Firing a head coach is something that should only happen if there’s someone better on the market. That’s the conundrum the Tampa Bay Buccaneers are facing heading into the last weeks of this season.
The Buccaneers were a preseason darling in 2017, due in part to their appearance on HBO’s Hard Knocks, and they promptly fell flat with a 5-11 record. If not for the Oakland Raiders intervening with a big, long-term contract, Jon Gruden seemed to be well on his way to replacing Dirk Koetter as head coach.
Koetter entered this season on the hot seat, then a 2-0 start cooled things.

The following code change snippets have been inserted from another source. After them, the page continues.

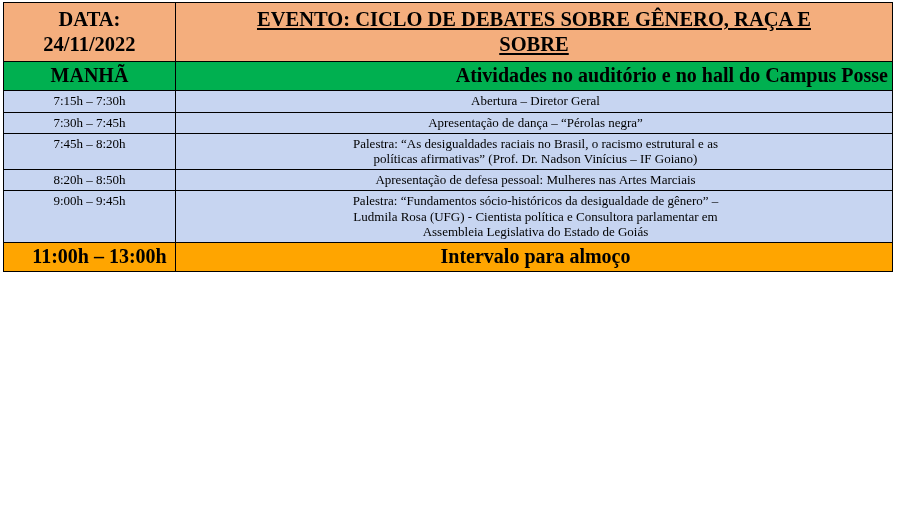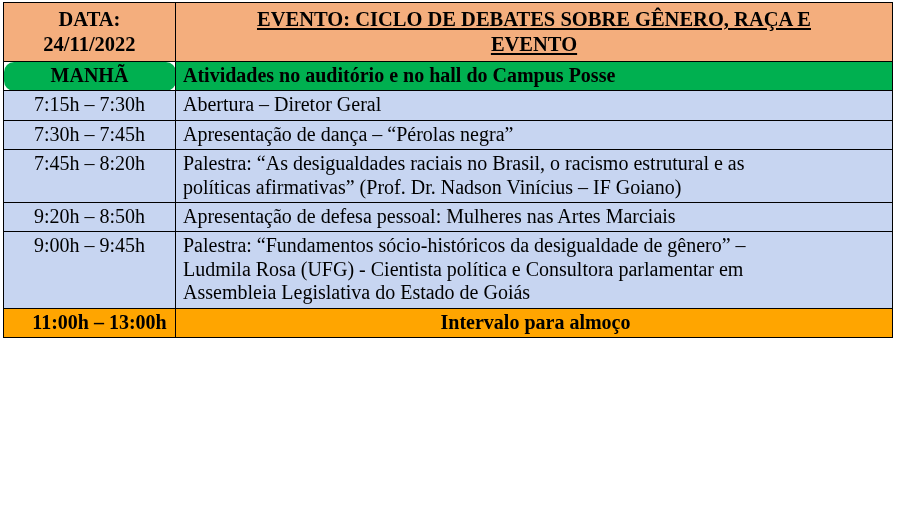--- a/index.html
+++ b/index.html
@@ -112,7 +112,7 @@
         </td>
         <td class="cell-event">
           <span class="line">EVENTO: CICLO DE DEBATES SOBRE GÊNERO, RAÇA E</span>
-          <span class="line">EVENTO</span>
+          <span class="line">SOBRE</span>
         </td>
       </tr>
 

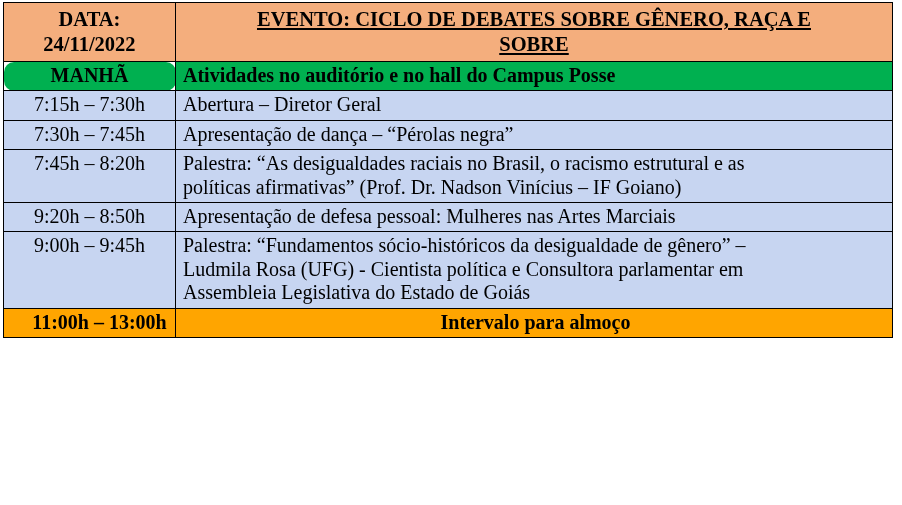--- a/index.html
+++ b/index.html
@@ -65,7 +65,7 @@
     padding-top: 2px;
     padding-bottom: 3px;
   }
-  tr.row-section td.cell-time { text-align: center; border-radius: 10px; }
+  tr.row-section td.cell-time { text-align: center; }
   tr.row-section td.cell-event { text-align: left; padding-left: 7px; }
 
   

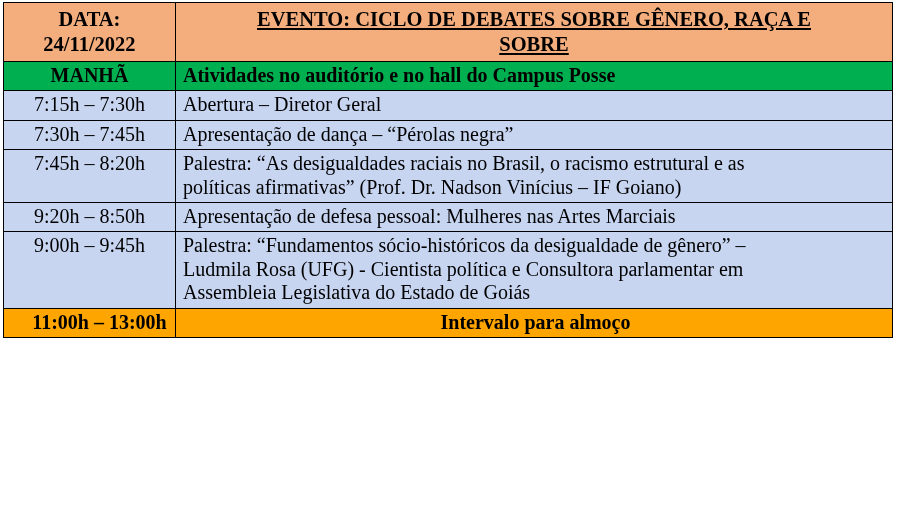--- a/index.html
+++ b/index.html
@@ -66,7 +66,7 @@
     padding-bottom: 3px;
   }
   tr.row-section td.cell-time { text-align: center; }
-  tr.row-section td.cell-event { text-align: left; padding-left: 7px; }
+  tr.row-section td.cell-event { text-align: right; padding-left: 7px; }
 
   
   tr.row-item td {

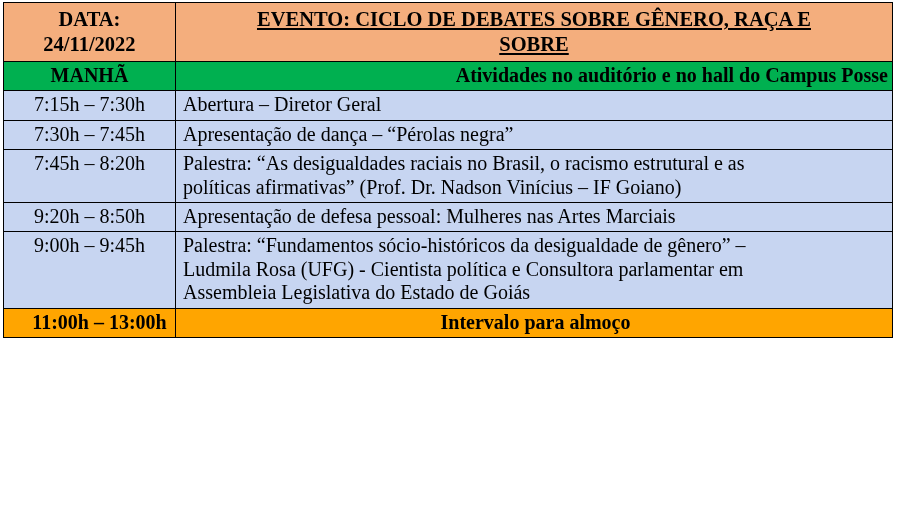--- a/index.html
+++ b/index.html
@@ -32,7 +32,7 @@
     border: 1px solid #000000;
     vertical-align: top;
     padding: 2px 4px 3px 4px;
-    font-size: 20px;
+    font-size: 13px;
     line-height: 1.17;
     color: #000000;
   }

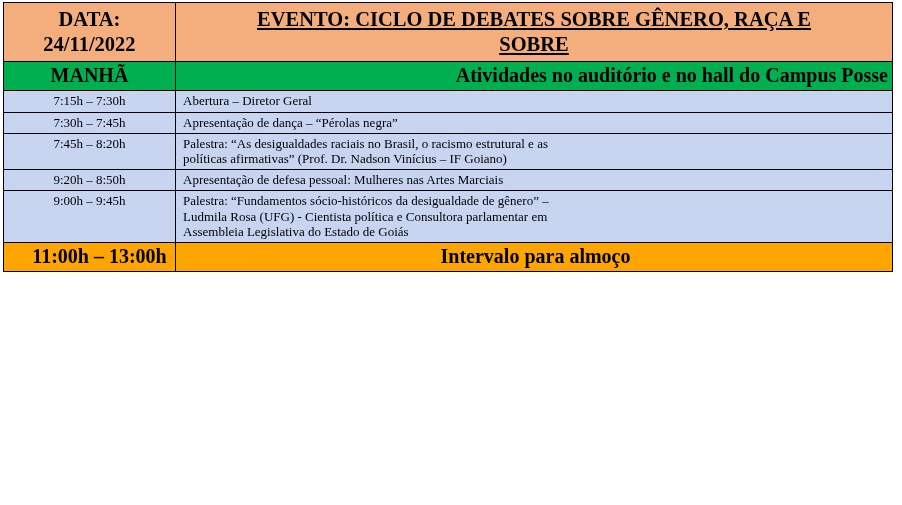--- a/index.html
+++ b/index.html
@@ -77,7 +77,7 @@
     white-space: nowrap;
   }
   tr.row-item td.cell-event {
-    text-align: left;
+    text-align: center;
     padding-left: 7px;
   }
 

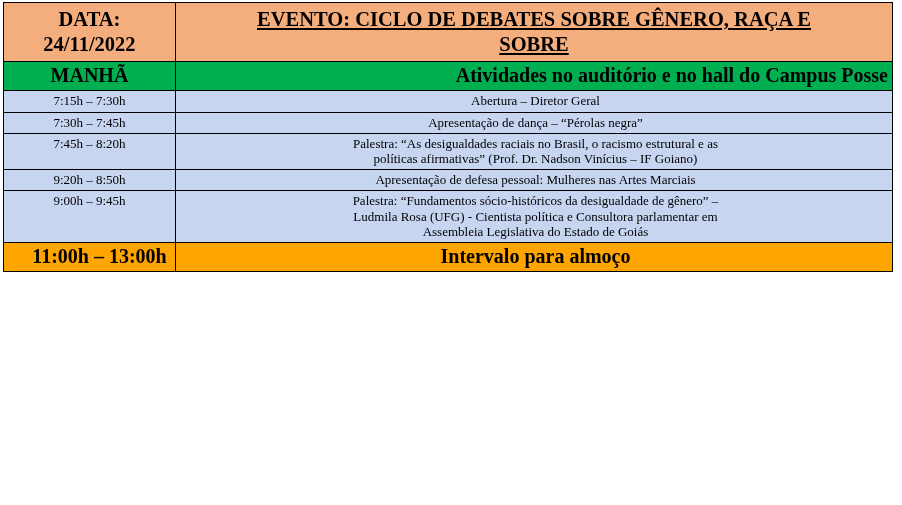--- a/index.html
+++ b/index.html
@@ -144,7 +144,7 @@
       </tr>
 
       <tr class="row-item">
-        <td class="cell-time">9:20h – 8:50h</td>
+        <td class="cell-time">8:20h – 8:50h</td>
         <td class="cell-event">
           <span class="line">Apresentação de defesa pessoal: Mulheres nas Artes Marciais</span>
         </td>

But seven losses in their next eight games was an easy correction to see coming, and after Sunday’s loss to the Baltimore Ravens the Buccaneers can finish no better than 7-9 this season.
There are some big questions looming in Tampa Bay this offseason. Who the quarterback will be in 2019, with Ryan Fitzpatrick set to be a free agent and Jameis Winston’s fifth-year only guaranteed for injury, is one of the big ones. But the job statuses of Koetter and general manager Jason Licht run parallel to that quarterback question, as a full reset with a new general manager, head coach and quarterback seems possible.
According to Jason La Canfora of CBS Sports, the Buccaneers have begun researching head coaching candidates and making plans for a coaching search, with Koetter unlikely to be back.
Assuming Koetter is let go, here are five candidates to be the next Buccaneers’ head coach.
5. Todd Monken
Monken has been Koetter’s offensive coordinator for the past three seasons, and he may be in demand for coordinator jobs elsewhere if/when the Bucccaneers’ coaching staff is cleaned out. But there’s a chance the Buccaneers move to keep him, just like they did with Koetter when he was on Lovie Smith’s staff. Smith was just 8-24 over two seasons as the head coach in Tampa Bay, but Koetter’s promotion was mostly based on his work with Winston and the idea he’d be highly sought after around the league.
If Buccaneers’ ownership wants to make a move-the-needle hire, as they were ready to do with Gruden a year ago, Monken is not that. Going with the same pattern that was used to make Koetter the head coach is not necessarily likely either, but Monken still has to be on this list.